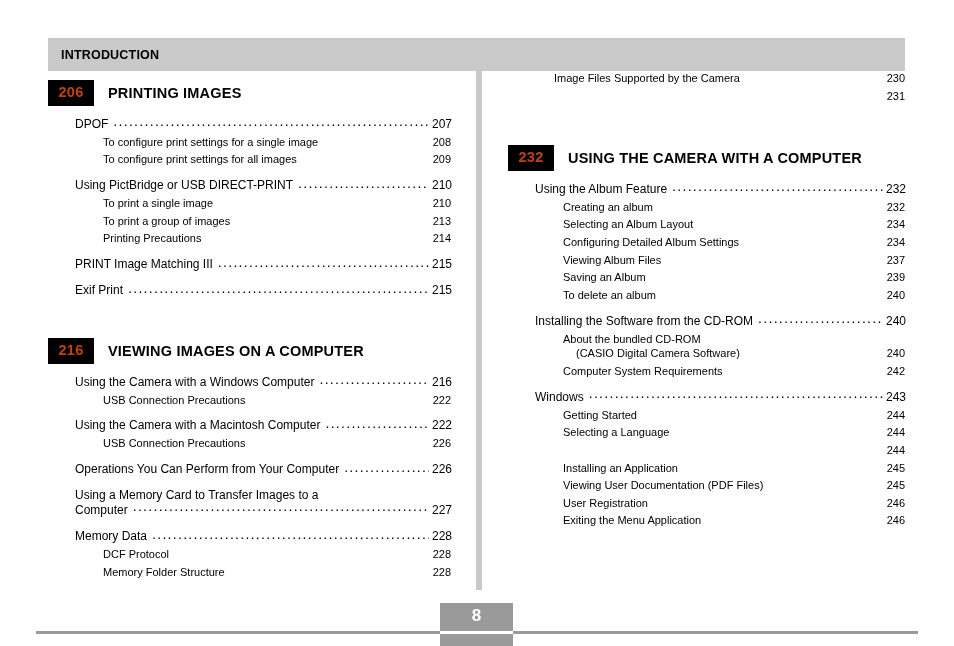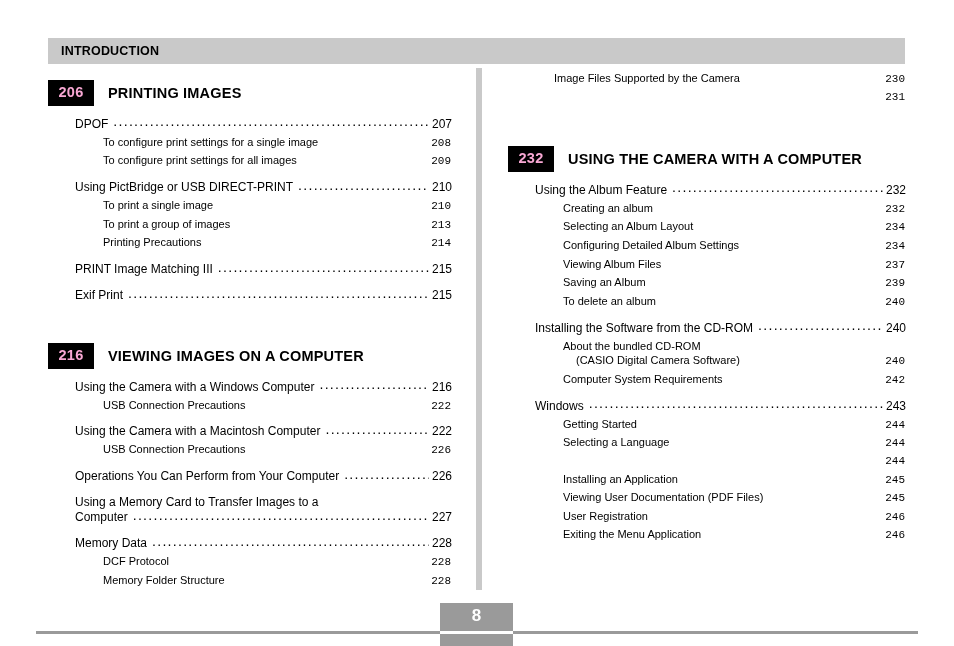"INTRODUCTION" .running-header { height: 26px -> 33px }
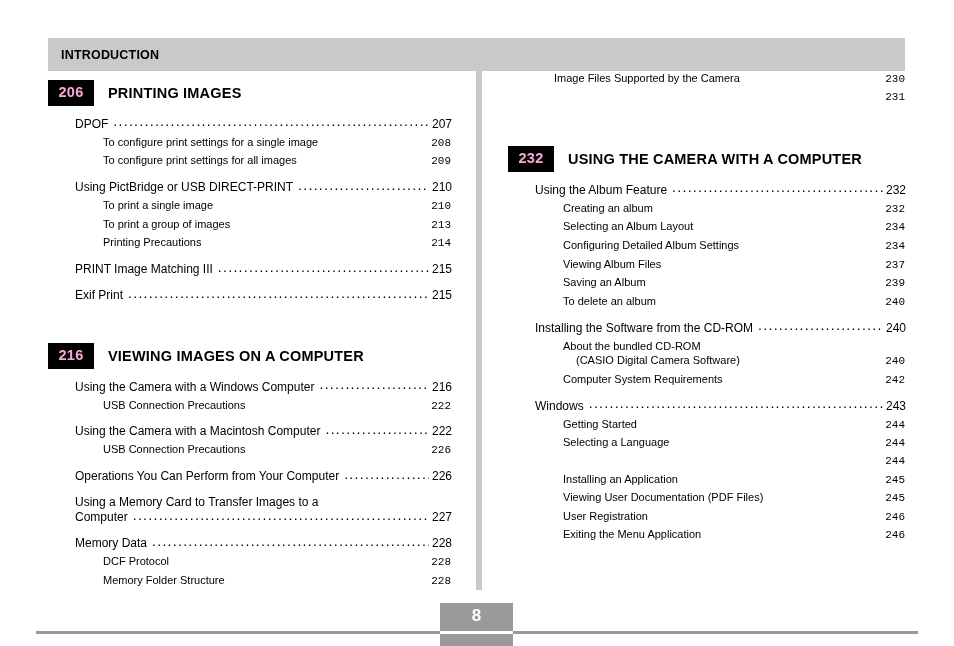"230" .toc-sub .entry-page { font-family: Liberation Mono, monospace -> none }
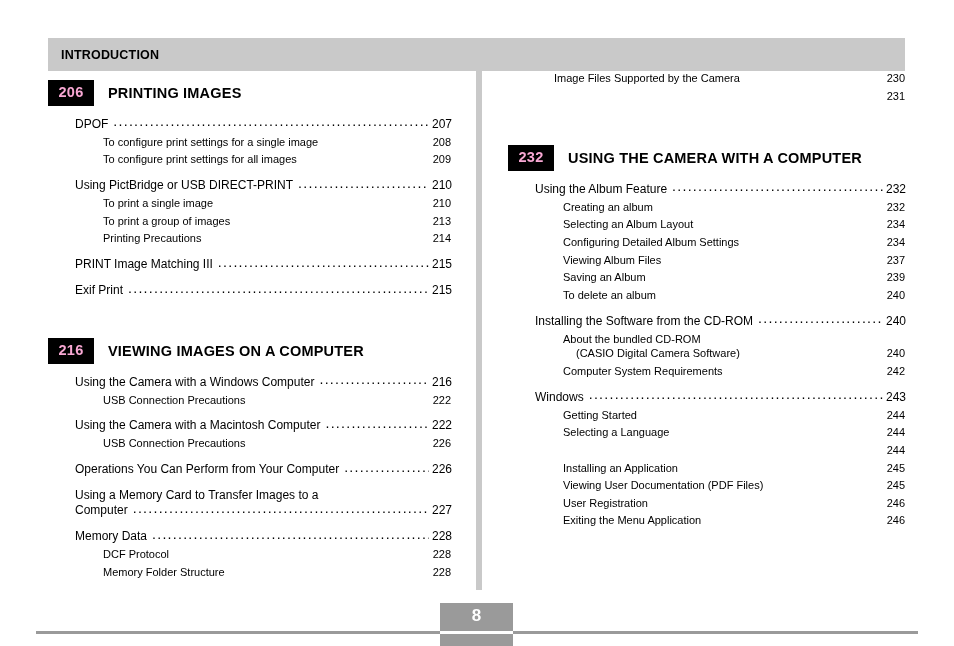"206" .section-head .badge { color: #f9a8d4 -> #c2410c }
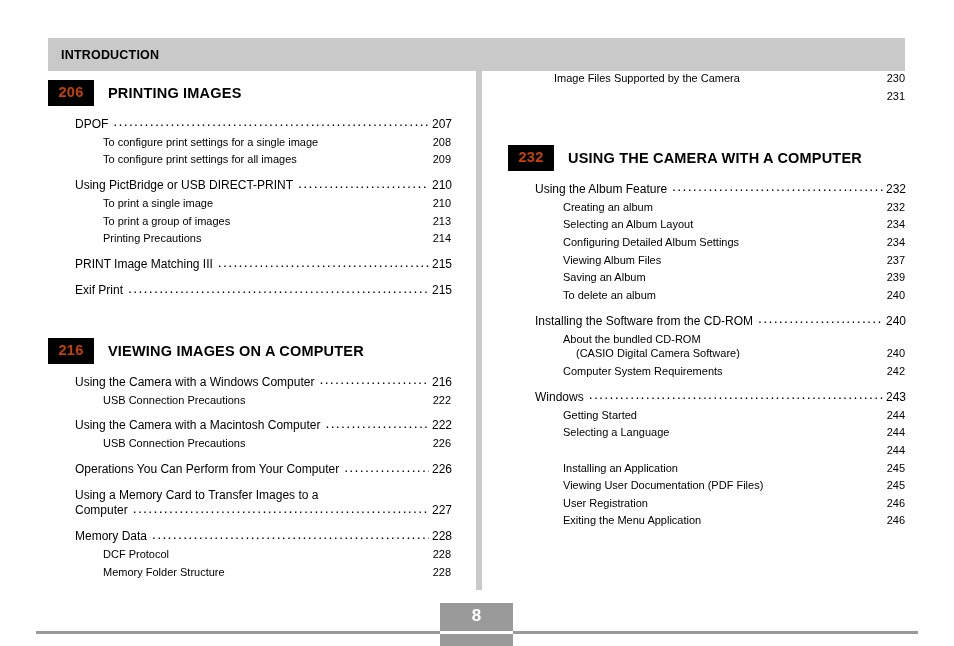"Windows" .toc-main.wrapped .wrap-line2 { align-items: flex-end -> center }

──────────

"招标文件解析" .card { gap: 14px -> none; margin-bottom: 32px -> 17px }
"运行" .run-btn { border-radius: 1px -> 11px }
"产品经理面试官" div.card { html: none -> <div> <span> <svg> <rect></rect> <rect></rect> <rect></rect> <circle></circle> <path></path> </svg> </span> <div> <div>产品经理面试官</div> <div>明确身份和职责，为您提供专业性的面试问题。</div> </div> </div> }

──────────

TASK DESCRIPTION: Exact repeat of the material above: every line from the one with "color: #f9a8d4 ->" through the one with "align-items: flex-end ->", endpoints included, and nothing more. No pictures.

RESPONSE TO THE EXERCISE:
"206" .section-head .badge { color: #f9a8d4 -> #c2410c }
"Windows" .toc-main.wrapped .wrap-line2 { align-items: flex-end -> center }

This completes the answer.